What if the Gas Industry Really Wanted to Make Fracking Safer?

What if the Gas Industry Really Wanted to Make Fracking Safer?

Do you know those letters you write to people who are really troubling you — but you usually never send? Well, Cornell Professor Anthony Ingraffea just wrote one. But in this case, the distinguished senior engineer wrote the letter that the gas industry would write if they were as keen on safety as they claim to be. Although his letter is a fantasy, in it, an earnest, diligent, accountable, and safety concerned gas drilling industry reaches out to all of the citizens of New York and the dozen or so other states where fracking (a higher risk gas drilling process) is happening, or pending.

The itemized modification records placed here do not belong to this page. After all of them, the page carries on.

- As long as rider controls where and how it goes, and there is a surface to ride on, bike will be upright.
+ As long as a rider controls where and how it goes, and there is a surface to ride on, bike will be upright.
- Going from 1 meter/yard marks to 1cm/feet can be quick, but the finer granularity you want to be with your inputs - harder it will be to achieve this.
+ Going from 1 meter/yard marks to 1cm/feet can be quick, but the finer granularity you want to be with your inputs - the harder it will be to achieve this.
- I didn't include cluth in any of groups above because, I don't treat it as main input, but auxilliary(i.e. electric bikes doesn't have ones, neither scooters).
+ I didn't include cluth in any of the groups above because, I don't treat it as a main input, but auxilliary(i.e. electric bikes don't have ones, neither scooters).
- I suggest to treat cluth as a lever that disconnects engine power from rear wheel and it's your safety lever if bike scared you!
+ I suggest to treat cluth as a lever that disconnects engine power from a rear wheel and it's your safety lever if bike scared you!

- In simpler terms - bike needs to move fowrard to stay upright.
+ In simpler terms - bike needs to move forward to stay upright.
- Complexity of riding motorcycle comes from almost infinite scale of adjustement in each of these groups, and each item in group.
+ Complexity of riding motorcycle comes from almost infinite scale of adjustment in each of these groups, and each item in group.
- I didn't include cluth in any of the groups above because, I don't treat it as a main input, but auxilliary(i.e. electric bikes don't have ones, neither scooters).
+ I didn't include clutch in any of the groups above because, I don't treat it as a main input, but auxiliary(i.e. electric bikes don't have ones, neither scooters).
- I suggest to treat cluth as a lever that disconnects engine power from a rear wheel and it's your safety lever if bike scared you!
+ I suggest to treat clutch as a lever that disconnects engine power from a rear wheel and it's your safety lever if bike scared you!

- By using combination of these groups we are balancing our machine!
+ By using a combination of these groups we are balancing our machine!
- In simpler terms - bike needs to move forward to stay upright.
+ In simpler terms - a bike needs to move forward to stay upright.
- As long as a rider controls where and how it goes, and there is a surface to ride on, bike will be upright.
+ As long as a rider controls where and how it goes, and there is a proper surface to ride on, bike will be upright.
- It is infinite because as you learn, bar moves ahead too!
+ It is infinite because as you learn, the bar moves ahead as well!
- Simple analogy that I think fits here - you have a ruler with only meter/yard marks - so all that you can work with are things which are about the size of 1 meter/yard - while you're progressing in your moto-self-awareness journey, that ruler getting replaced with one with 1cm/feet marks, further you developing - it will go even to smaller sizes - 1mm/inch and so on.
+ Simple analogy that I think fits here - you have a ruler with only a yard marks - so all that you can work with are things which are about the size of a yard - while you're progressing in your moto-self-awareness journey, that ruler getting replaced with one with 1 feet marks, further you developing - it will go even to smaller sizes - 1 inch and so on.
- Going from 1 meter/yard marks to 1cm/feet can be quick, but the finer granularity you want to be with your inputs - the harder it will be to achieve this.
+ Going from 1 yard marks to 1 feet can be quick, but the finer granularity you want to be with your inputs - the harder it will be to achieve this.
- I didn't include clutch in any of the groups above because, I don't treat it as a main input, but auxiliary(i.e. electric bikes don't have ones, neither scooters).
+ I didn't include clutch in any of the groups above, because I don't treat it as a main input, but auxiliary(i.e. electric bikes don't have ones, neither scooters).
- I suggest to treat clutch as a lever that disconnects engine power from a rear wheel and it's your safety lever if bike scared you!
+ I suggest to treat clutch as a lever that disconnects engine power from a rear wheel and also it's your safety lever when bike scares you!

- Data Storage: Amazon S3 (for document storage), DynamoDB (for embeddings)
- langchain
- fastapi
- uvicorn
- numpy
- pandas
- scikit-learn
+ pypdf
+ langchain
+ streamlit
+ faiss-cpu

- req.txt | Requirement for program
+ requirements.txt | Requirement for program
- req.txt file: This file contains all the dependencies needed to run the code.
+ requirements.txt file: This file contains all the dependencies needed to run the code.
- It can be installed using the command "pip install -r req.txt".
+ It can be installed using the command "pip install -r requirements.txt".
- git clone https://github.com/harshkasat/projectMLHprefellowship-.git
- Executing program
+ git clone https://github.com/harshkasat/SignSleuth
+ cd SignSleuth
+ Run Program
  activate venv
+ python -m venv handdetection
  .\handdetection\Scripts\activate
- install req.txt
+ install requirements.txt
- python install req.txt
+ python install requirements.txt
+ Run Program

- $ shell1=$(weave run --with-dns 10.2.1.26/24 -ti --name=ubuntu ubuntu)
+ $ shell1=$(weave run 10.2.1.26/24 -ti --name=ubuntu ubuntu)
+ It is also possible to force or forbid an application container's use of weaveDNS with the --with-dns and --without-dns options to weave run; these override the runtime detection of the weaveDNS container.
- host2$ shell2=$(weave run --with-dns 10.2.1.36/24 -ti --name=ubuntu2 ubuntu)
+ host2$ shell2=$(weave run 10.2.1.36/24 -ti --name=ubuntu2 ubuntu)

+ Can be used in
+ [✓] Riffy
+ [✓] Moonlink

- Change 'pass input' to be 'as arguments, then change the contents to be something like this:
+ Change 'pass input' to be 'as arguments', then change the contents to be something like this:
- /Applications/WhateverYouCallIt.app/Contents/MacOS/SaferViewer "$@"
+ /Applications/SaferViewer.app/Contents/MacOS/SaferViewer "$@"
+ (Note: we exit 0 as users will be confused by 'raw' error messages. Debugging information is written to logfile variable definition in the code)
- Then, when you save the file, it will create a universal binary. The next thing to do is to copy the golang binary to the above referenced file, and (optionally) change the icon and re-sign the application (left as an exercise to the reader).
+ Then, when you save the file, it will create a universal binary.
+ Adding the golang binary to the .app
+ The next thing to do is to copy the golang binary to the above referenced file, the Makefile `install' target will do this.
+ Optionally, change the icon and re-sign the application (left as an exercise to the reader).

Admittedly, none of the valuable suggestions that Professor Ingraffea, (who is the Dwight Baum, Professor of Engineering at Cornell), offers in this letter are routine gas company practices. They fully resist such measures. Still, citizens of states where fracking is pending or present, would be well-advised to read Ingraffea’s letter to learn what they are in for, should fracking proceed.

Dear Citizens:

We are writing to ask your permission to develop shale gas in your states using high-volume, slickwater, hydraulic fracturing from long horizontal well legs (HVSHF).

Although you have allowed us to produce oil and gas for many years, we recognize that we are now asking you to allow us to do much more intense development than ever before, using a technology never before used in your area. We acknowledge our development plan for your states might eventually involve over 400,000 wells alone, with thousands more in other shale, and be valued in the trillions of dollars, over decades to come.

We have seen how such intense development with this technology has caused problems where we are using it already in gas shales. We have listened closely to your concerns about these problems, and others on the horizon, so we are writing you now to make a compact with you. We understand that you are granting us a privilege, that, collectively, all of you have to give us the right to develop your gas, because, quite honestly, our plans will significantly affect all of you, not just landowners with whom we might have a business relationship.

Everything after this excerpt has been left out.